(Record set begins)
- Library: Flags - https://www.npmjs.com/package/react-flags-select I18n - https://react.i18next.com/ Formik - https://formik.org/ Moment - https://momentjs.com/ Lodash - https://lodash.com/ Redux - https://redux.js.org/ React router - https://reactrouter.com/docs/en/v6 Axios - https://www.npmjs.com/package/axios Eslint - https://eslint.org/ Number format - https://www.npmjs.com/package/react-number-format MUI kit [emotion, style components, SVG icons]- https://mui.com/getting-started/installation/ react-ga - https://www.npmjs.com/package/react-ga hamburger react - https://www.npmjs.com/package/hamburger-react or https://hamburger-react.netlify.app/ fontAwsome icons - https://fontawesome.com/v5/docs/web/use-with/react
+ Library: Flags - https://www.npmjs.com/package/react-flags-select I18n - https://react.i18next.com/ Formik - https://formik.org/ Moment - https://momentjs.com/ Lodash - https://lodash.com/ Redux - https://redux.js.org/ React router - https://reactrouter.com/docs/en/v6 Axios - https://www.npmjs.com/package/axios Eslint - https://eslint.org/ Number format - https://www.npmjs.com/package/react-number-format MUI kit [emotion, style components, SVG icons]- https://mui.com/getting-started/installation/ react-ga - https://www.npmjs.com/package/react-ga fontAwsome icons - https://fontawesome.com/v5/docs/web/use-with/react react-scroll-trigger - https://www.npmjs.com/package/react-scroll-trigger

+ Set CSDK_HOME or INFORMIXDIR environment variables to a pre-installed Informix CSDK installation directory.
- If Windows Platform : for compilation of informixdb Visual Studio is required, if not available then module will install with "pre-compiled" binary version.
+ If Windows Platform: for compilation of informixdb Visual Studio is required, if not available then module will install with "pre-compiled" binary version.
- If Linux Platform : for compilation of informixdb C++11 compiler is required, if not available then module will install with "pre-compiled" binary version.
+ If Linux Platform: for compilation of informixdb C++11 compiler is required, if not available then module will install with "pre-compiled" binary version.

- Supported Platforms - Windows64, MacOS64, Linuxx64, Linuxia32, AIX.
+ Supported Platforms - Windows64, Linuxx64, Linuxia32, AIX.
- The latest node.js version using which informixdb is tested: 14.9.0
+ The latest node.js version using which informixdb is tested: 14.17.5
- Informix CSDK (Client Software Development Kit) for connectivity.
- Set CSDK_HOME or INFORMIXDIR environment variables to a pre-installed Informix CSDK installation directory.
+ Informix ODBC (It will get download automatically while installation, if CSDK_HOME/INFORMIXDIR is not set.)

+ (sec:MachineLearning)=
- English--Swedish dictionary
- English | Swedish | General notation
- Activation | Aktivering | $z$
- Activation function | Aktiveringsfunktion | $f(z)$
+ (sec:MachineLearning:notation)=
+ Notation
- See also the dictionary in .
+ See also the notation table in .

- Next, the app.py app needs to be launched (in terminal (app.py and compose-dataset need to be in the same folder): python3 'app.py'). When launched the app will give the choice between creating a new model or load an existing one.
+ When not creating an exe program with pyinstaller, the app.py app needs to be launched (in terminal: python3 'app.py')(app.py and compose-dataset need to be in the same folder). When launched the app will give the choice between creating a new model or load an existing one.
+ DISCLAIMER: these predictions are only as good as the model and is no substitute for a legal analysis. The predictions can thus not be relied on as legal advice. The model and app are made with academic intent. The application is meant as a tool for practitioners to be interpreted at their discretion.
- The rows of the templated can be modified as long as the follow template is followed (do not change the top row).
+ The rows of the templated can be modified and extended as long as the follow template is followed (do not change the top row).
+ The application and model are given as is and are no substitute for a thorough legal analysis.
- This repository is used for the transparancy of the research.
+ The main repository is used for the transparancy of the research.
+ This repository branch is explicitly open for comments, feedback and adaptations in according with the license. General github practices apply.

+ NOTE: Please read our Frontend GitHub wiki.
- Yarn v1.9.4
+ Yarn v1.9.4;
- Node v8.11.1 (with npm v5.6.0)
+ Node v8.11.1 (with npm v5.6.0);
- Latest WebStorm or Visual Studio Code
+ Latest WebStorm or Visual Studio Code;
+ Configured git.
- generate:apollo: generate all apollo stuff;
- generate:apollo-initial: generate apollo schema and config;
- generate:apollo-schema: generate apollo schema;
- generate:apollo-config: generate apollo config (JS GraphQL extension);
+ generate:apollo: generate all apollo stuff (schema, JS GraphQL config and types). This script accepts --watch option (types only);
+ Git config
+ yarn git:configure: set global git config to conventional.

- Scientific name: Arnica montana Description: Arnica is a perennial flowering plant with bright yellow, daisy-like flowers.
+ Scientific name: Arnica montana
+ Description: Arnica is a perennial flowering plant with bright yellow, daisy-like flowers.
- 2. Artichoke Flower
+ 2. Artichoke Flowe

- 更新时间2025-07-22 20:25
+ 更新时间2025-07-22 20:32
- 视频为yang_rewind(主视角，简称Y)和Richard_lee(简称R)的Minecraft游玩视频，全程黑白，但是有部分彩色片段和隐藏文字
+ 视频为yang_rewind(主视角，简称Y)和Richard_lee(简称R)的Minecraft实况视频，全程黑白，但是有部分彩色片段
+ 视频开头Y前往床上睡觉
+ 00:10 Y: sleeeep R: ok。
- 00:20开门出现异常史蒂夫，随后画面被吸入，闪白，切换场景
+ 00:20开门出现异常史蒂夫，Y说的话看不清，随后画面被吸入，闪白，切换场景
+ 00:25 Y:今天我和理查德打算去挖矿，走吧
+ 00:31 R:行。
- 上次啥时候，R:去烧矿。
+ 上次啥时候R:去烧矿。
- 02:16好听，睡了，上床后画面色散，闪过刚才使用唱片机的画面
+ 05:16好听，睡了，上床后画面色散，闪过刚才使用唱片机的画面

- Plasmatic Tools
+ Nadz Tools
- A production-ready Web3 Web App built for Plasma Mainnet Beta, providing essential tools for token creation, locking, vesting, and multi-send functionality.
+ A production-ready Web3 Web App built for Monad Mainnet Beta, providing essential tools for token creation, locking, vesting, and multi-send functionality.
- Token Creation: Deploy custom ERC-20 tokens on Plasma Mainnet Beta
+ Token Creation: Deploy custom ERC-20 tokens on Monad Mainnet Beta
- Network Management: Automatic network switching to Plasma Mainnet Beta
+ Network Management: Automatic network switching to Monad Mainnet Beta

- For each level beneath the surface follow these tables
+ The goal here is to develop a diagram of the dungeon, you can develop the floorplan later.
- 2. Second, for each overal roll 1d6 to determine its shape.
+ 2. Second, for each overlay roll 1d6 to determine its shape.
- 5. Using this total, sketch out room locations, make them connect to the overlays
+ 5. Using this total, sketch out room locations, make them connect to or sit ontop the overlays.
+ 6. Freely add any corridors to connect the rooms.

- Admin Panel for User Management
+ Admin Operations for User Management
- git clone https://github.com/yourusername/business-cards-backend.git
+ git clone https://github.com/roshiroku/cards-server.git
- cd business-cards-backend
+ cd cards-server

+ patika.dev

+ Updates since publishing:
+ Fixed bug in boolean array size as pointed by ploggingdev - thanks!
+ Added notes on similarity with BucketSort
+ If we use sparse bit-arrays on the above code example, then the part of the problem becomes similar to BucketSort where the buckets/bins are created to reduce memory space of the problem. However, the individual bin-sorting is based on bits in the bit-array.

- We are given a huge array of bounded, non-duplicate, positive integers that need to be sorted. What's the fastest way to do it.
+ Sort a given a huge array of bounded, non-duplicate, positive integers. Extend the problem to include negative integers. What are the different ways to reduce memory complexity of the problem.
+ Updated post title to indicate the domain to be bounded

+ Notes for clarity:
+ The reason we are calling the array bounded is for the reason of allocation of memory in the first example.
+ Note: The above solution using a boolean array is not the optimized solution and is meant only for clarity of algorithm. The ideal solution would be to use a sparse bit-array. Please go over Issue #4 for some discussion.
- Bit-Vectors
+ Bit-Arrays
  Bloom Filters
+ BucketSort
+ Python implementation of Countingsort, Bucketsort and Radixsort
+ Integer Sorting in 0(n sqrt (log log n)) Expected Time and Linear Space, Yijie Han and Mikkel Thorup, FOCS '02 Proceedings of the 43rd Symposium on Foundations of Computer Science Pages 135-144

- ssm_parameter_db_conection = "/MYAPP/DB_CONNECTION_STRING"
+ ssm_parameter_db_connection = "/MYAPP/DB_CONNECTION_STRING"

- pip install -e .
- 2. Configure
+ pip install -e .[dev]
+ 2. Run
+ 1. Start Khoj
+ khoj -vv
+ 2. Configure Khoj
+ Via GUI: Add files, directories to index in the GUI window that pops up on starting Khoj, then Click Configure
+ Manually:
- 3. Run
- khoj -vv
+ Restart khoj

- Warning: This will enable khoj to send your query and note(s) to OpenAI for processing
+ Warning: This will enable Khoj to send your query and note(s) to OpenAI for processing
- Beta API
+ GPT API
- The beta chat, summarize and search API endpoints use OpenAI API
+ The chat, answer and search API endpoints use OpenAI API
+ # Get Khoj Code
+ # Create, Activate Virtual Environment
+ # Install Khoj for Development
(Record set ends)
• Exercise requirements: When a line in the data contains "shape", return it as written.

• Exercise output:
- 2. Second, for each overal roll 1d6 to determine its shape.
+ 2. Second, for each overlay roll 1d6 to determine its shape.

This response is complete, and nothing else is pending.